A quick search on Indeed.com came up with more than 80,000 open positions for packaging engineers. I guess that means it’s a great time to be graduating from one of the nation’s few packaging programs, but maybe not a great time if you’re trying to hire a packaging engineer to launch a new product and get it into consumer hands safely and quickly. At a time when people have more consumer product choices than ever before, these are concerning statistics. As demand for packaging engineers continues to grow, this educational chasm will only get deeper.
So, to help visualize this issue, I created a graphic to understand the current skills gap in our industry.
That’s a gap of 75,500 job openings as of January 2018. As the graphic dramatically illustrates, the number of packaging engineers in the world barely covers a fraction of the employment opportunities that are out there. What most people don’t realize is that many of the job openings for a packaging engineer require only a bachelor’s degree—any bachelor’s degree—mainly because there are only a few schools that offer a formal packaging science degree. And according to our friends over at Indeed.com, 100 percent of those open jobs pay $60,000 per year or higher, and 20 percent pay more than $90,000.
Why is there such a large skills gap in an industry that pays so well? Employers need another layer of confidence—proof that candidates understand the business acumen of the packaging industry. A packaging science degree was the de facto standard, followed by years of hard-earned experience—until now.
If we haven’t met yet, please allow a moment of introduction. I graduated from Clemson University in South Carolina three times and was recently made a tenured professor there. In my professional network, Clemson is known for two things—a burgeoning football dynasty and an excellent packaging science program that graduates highly sought-after packaging engineers. I’m also an entrepreneur with two relatively new packaging businesses, one of which helps the AICC education team ensure online packaging education is available to all its members.
Over a decade of working in the packaging industry and in the packaging academic space, I began to see the need for more accessible packaging education options. There are a myriad of reasons why the traditional higher education path isn’t a good fit for everyone, so I set out to build a brand-new curriculum in an exciting new way.
After logging seven years of hard work, conducting 400 professional interviews, and hiring a full-time staff of 12 creatives and instructional designers, the Certificate of Packaging Science was created and licensed through the Research Foundation at Clemson University. The result is a highly interactive, modern, enjoyable, 100 percent online program to give professionals the tools they need to be successful in their packaging career, whether they’re just starting or experienced and need a quick refresher. A portion of tuition goes back to Clemson to support their continuing efforts to raise the tides of packaging for everyone. Heck, the program is even licensed by the state of South Carolina’s Commission on Higher Education.

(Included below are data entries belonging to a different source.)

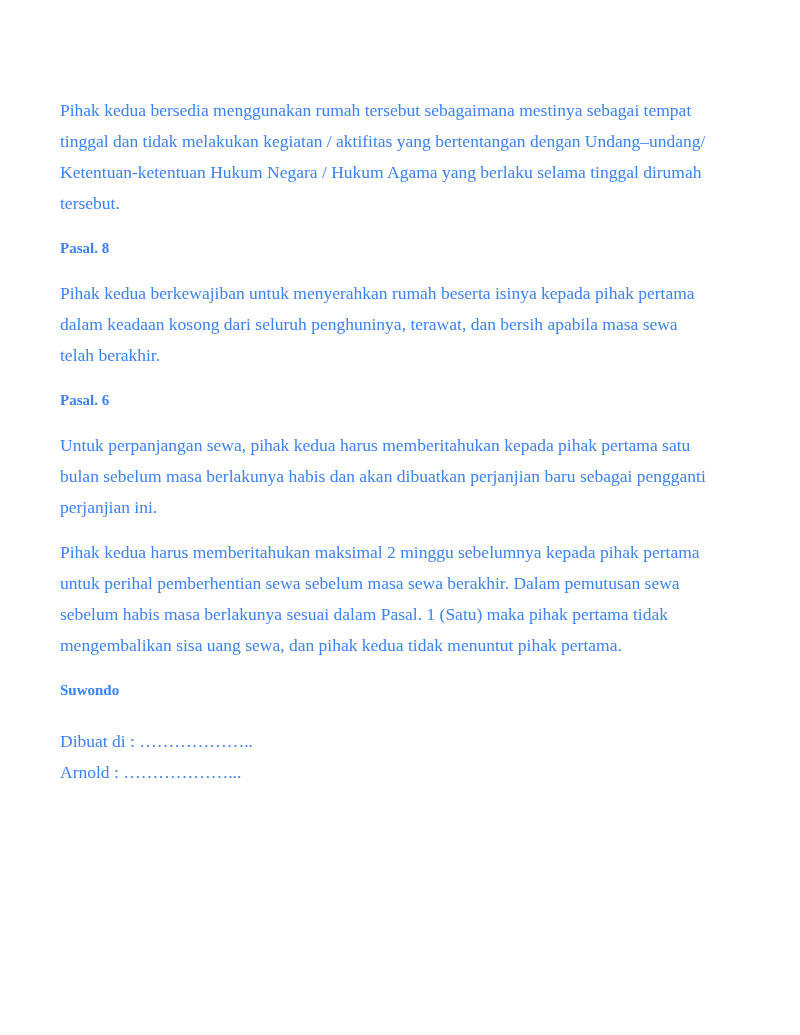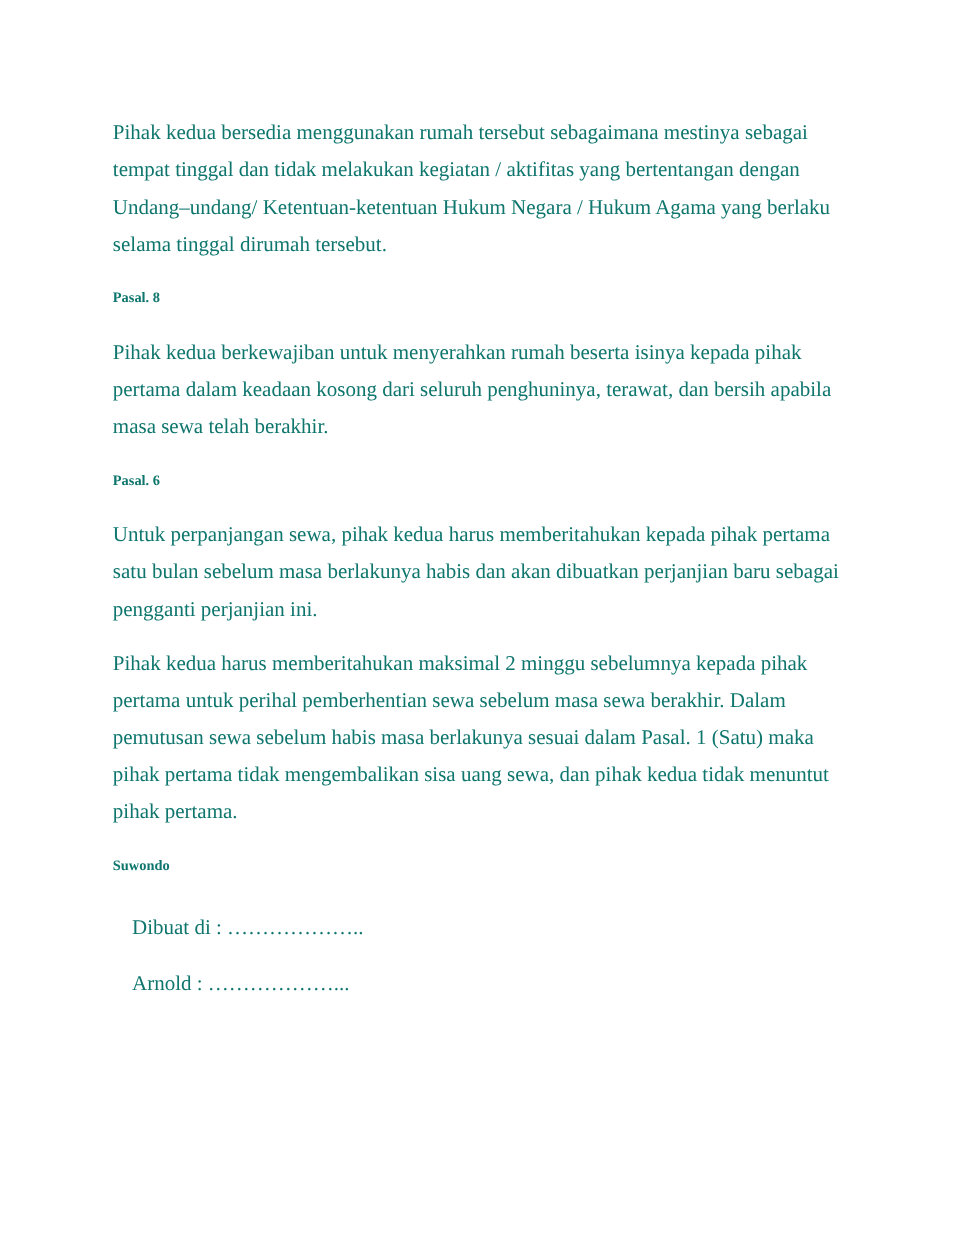--- a/index.html
+++ b/index.html
@@ -6,42 +6,42 @@
     html, body {
       margin: 0;
       padding: 0;
       background: #ffffff;
     }
     .page {
       position: relative;
       width: 800px;
       height: 1035px;
       background: #ffffff;
-      padding: 95px 92px 0 94px;
+      padding: 95px 92px 0 60px;
       font-family: "Liberation Serif", "DejaVu Serif", serif;
       font-size: 17.5px;
       line-height: 31px;
-      color: #0f766e;
+      color: #3b82f6;
       overflow: hidden;
     }
     .para {
       margin: 0 0 14px 0;
       text-align: left;
     }
     .heading {
       margin: 0 0 14px 0;
-      font-size: 12px;
+      font-size: 15px;
       line-height: 31px;
       font-weight: bold;
     }
     .footer-block {
       margin-top: 20px;
     }
     .footer-line {
-      margin: 16px;
+      margin: 0;
     }
   </style>
 </head>
 <body>
 
 <div class="page">
 
   <p class="para">Pihak kedua bersedia menggunakan rumah tersebut sebagaimana mestinya sebagai tempat tinggal dan tidak melakukan kegiatan / aktifitas yang bertentangan dengan Undang–undang/ Ketentuan-ketentuan Hukum Negara / Hukum Agama yang berlaku selama tinggal dirumah tersebut.</p>
 
   <h2 class="heading">Pasal. 8</h2>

Employers are seeking hires who meet minimum HR requirements—typically a bachelor’s degree and relevant experience in packaging—and the Certificate of Packaging Science covers the topics in depth. It’s an easy-to-use online system that is comprehensive across packaging industries, providing quickly digestible microlessons that are less than 10 minutes apiece.
We are at a point where we know there is an issue when an astounding 80,000 real jobs exist, and only a handful of folks have the educational credential to fill them. If you can’t find qualified candidates, maybe it’s time to invest in creating qualified candidates. AICC and The Packaging School are here to help.